There’s also the assumption being made in this that the content and structuring needed by humans is the same as what agents will benefit from. I believe that the status quo of making due with what we have has convinced us that this is sufficient for agents but we have evidence (to be published in future reports) that shows how this is not the case.
Given the reality of what we have today and the needs of agents, forcing different code paths and exceptions into a shared presentation layer for these two personas is asking for significant complexity and fragile systems.
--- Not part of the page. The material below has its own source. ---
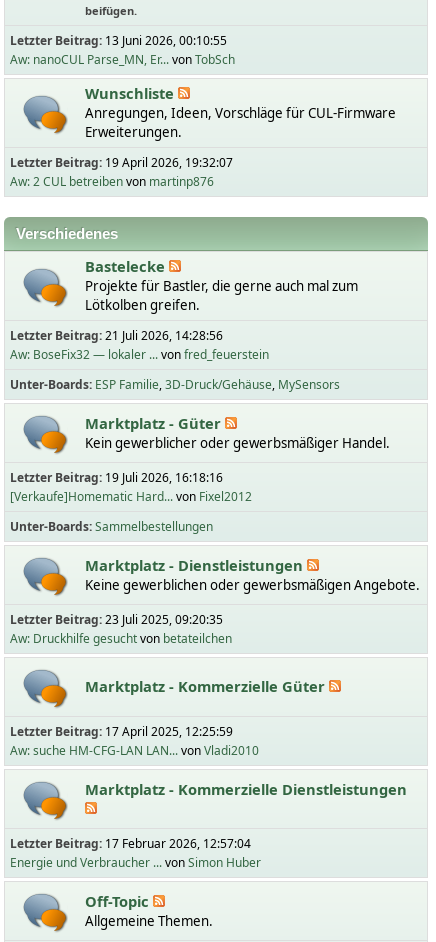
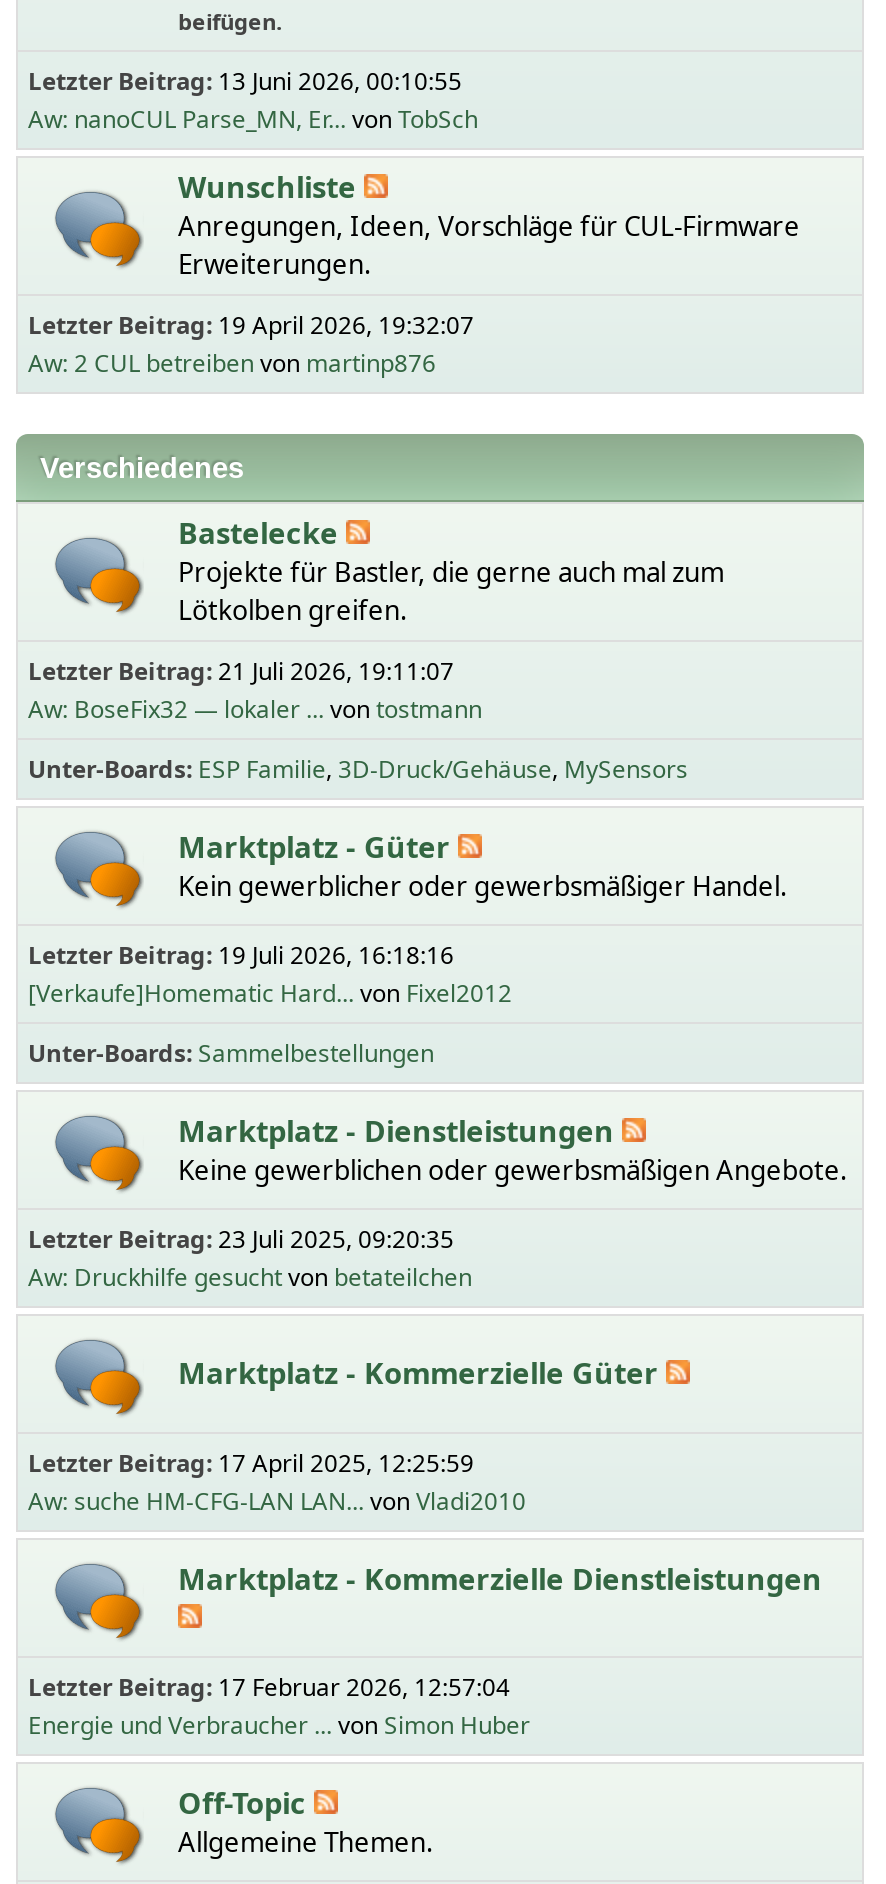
- Letzter Beitrag: 21 Juli 2026, 14:28:56
+ Letzter Beitrag: 21 Juli 2026, 19:11:07

- Aw: BoseFix32 — lokaler ... von fred_feuerstein
+ Aw: BoseFix32 — lokaler ... von tostmann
Not impossible, but I’m not seeing a graceful path where these two persona target’s content should mesh into one layer alone.
That said, the concept of an agent web is not a specific solution, it’s a claim that we will have purpose built views of the web that will encompass many mechanisms and a range of support that will be delivered to solve for this view. The human view of the web will remain vital and will stay as the fallback opportunity for any site that’s not supporting an agent specific view of the web. The need for us to prioritize improved views of the webs for humans will not go away and this will absolutely benefit the agent view of the web.
An important note, some agent systems have built features to embed or use browsers directly to give them access to working with web services of allowing agents to interact with a website through an automated browser. I understand the attempt and it’s an obvious initial step - anyone building integrations over the years knows they wish they could go about it in this way which has been possible for a long time. However, I believe this is the wrong way. These features incur the same issues and costs with added latency and likelihood of failure. Businesses measuring the impact/usability/accessibility of their site with customers will have all new ways for analytics to be skewed, bounce rates will be wilder than ever, and so on. These closed systems will be proxying non-deterministic flows and the website owners will be left to figure out how to help support customers that run into issues within these delegated experiences. Frankly, if this were a good idea, we would have used this mechanism as a solution for building APIs instead of building APIs to work with other sites.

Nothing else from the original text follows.